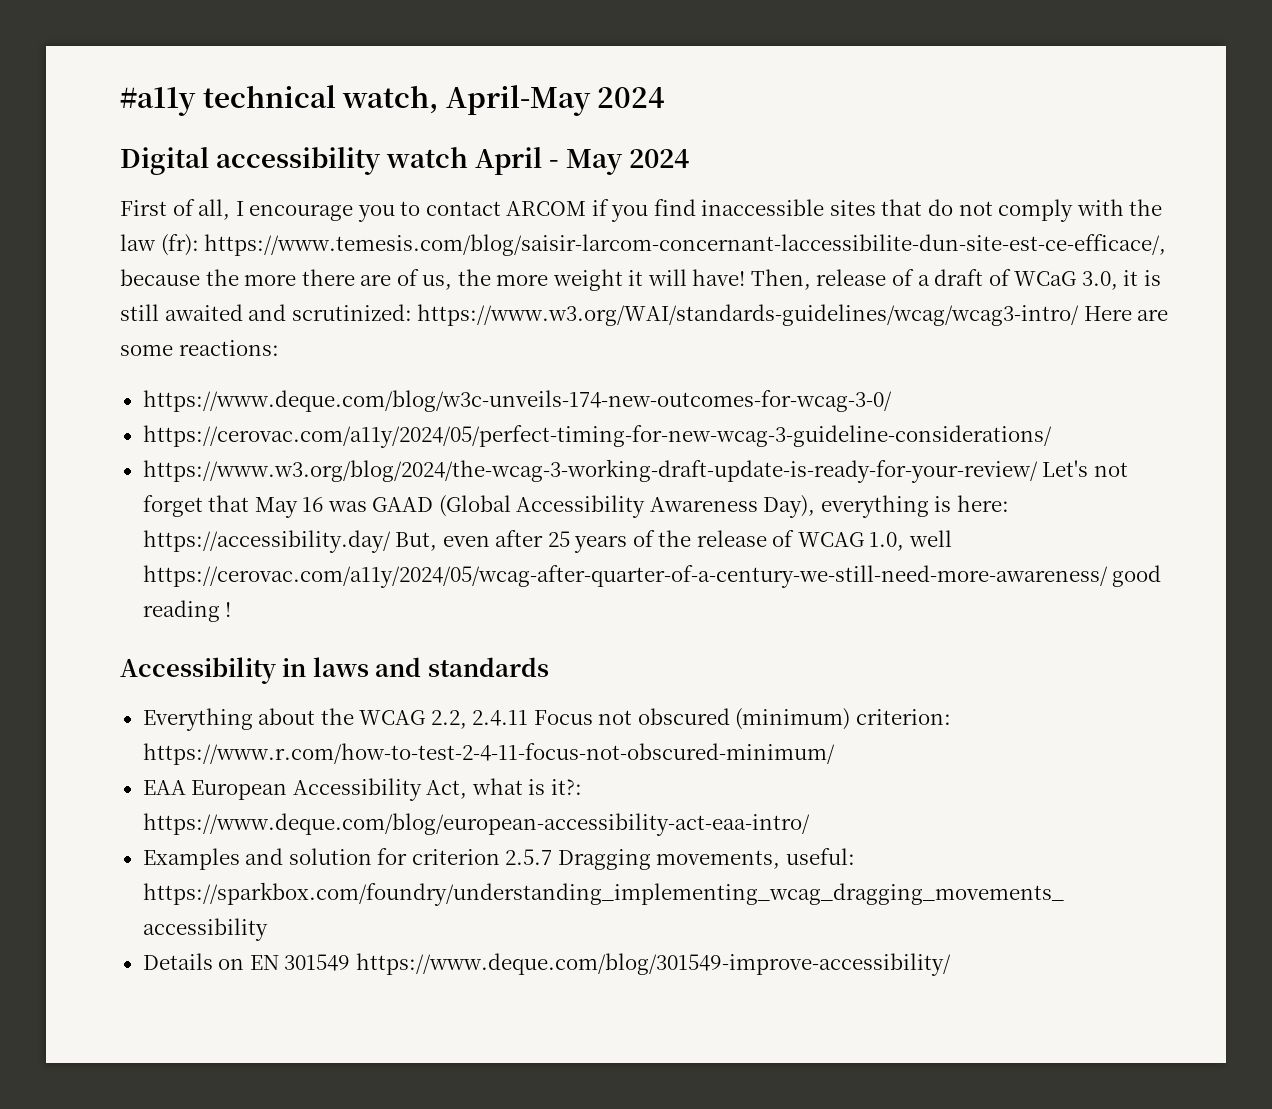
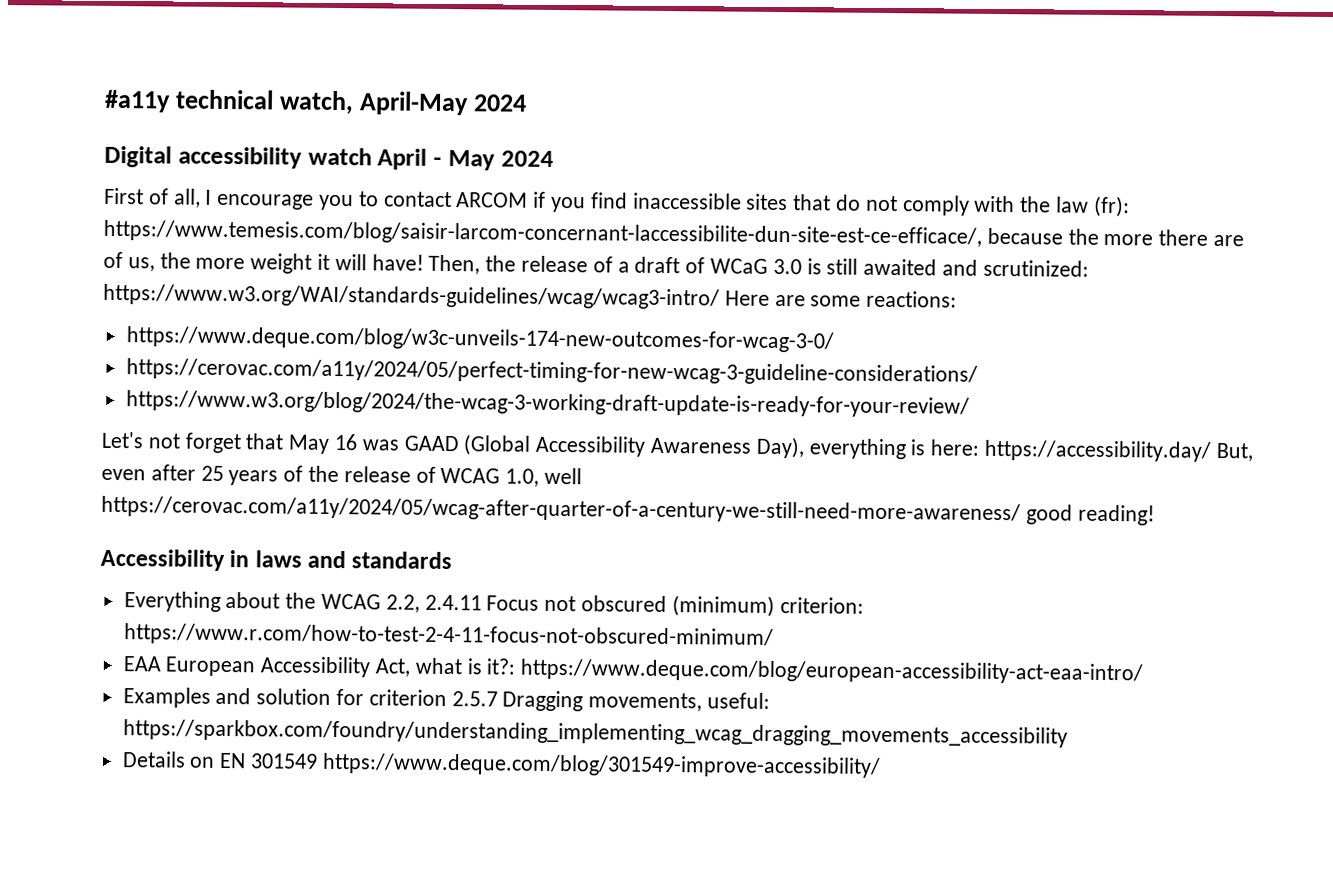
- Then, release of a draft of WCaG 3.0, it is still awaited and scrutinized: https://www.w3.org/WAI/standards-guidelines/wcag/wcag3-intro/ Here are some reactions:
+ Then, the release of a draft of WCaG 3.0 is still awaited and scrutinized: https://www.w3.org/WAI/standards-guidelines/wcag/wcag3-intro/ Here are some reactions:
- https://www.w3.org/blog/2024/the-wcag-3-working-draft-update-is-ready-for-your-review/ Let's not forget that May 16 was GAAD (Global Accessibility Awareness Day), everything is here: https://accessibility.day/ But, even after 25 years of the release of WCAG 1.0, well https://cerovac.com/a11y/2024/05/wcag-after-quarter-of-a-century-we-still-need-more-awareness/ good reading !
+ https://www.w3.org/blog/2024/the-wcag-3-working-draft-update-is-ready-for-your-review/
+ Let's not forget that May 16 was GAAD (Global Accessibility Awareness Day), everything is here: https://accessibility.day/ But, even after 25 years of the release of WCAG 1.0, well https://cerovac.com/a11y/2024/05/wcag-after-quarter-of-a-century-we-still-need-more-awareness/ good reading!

* * * *

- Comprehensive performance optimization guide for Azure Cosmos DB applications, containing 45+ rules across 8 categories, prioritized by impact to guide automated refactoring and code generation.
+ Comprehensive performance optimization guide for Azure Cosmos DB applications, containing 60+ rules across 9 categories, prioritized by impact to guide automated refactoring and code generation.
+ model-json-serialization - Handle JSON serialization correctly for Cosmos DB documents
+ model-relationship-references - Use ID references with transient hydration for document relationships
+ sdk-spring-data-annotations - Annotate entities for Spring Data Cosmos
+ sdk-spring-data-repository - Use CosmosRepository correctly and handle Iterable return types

* * * *

### What you need to do
From the data above, output only the lines between the line containing "for document relationships" and the line containing "Iterable return types", inclusive, exactly as written.

### Answer
+ model-relationship-references - Use ID references with transient hydration for document relationships
+ sdk-spring-data-annotations - Annotate entities for Spring Data Cosmos
+ sdk-spring-data-repository - Use CosmosRepository correctly and handle Iterable return types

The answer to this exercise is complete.